# [Excerpted data]
· · ·
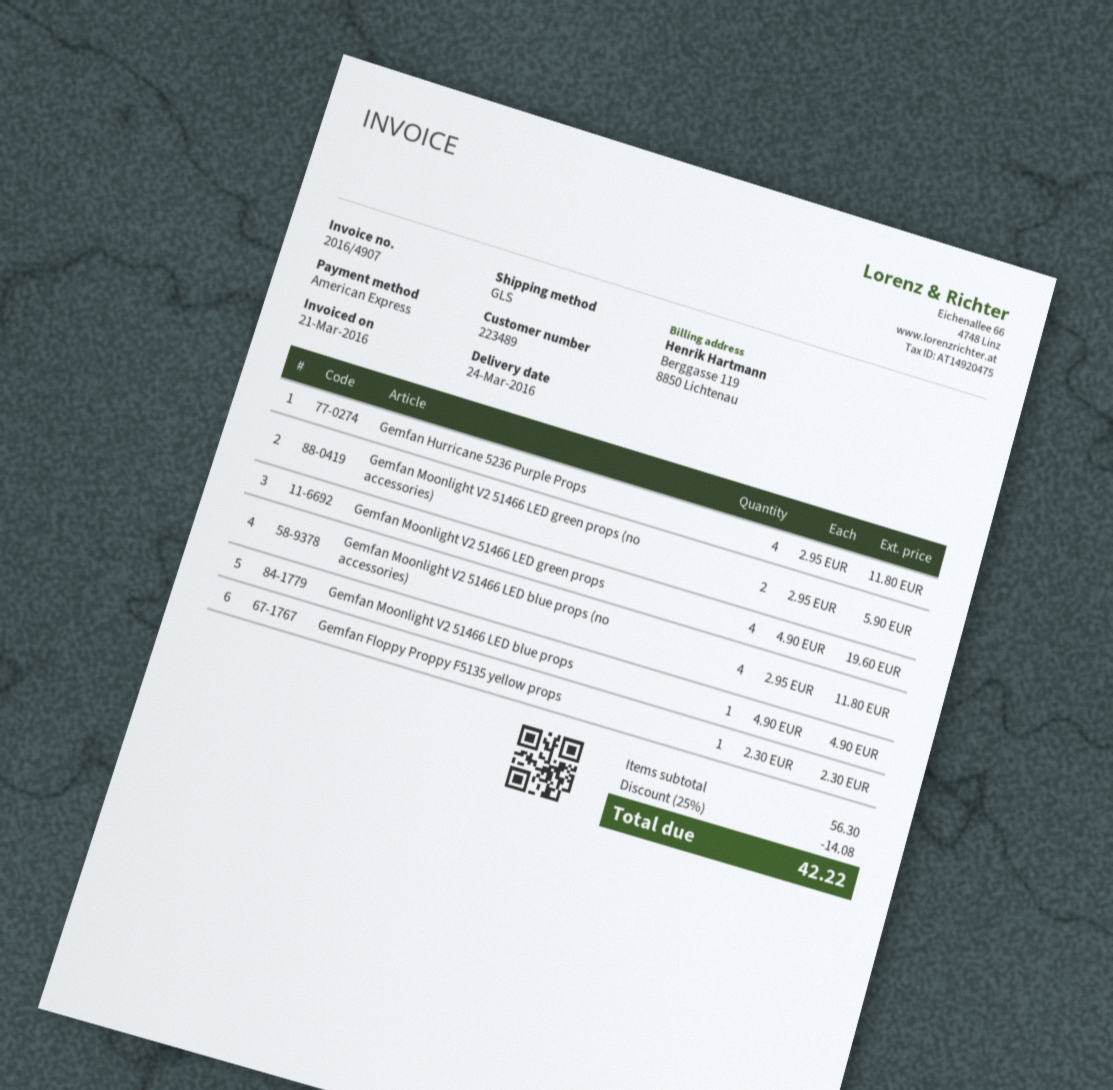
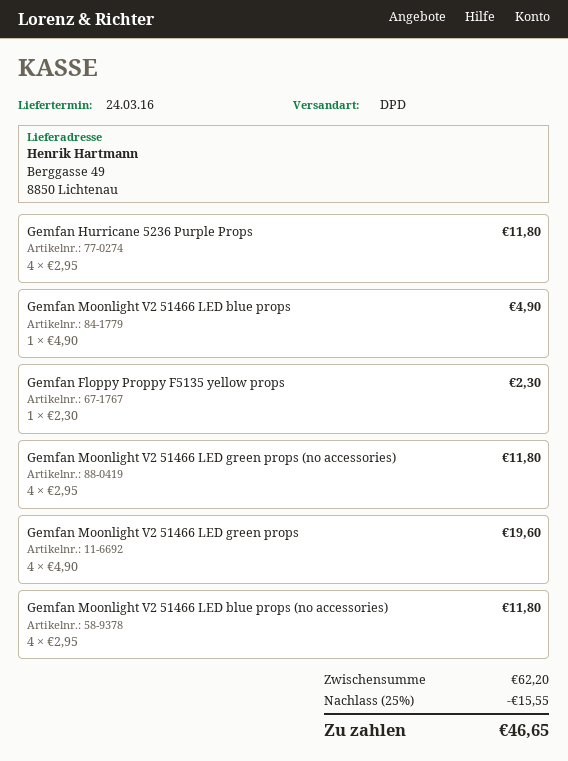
shipping method: GLS -> DPD
Gemfan Moonlight V2 51466 LED green props (no accessories): 2 x 2.95 = 5.90 -> 4 x 2.95 = 11.80
subtotal: 56.30 -> 62.20
discount: 25% = 14.08 -> 25% = 15.55
total: 42.22 -> 46.65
· · ·
# [Requirement]
Quote only the lines from the line containing "Gemfan Moonlight V2" through the end of the entries, keeping the first and the last.

# [Answer to this problem]
Gemfan Moonlight V2 51466 LED green props (no accessories): 2 x 2.95 = 5.90 -> 4 x 2.95 = 11.80
subtotal: 56.30 -> 62.20
discount: 25% = 14.08 -> 25% = 15.55
total: 42.22 -> 46.65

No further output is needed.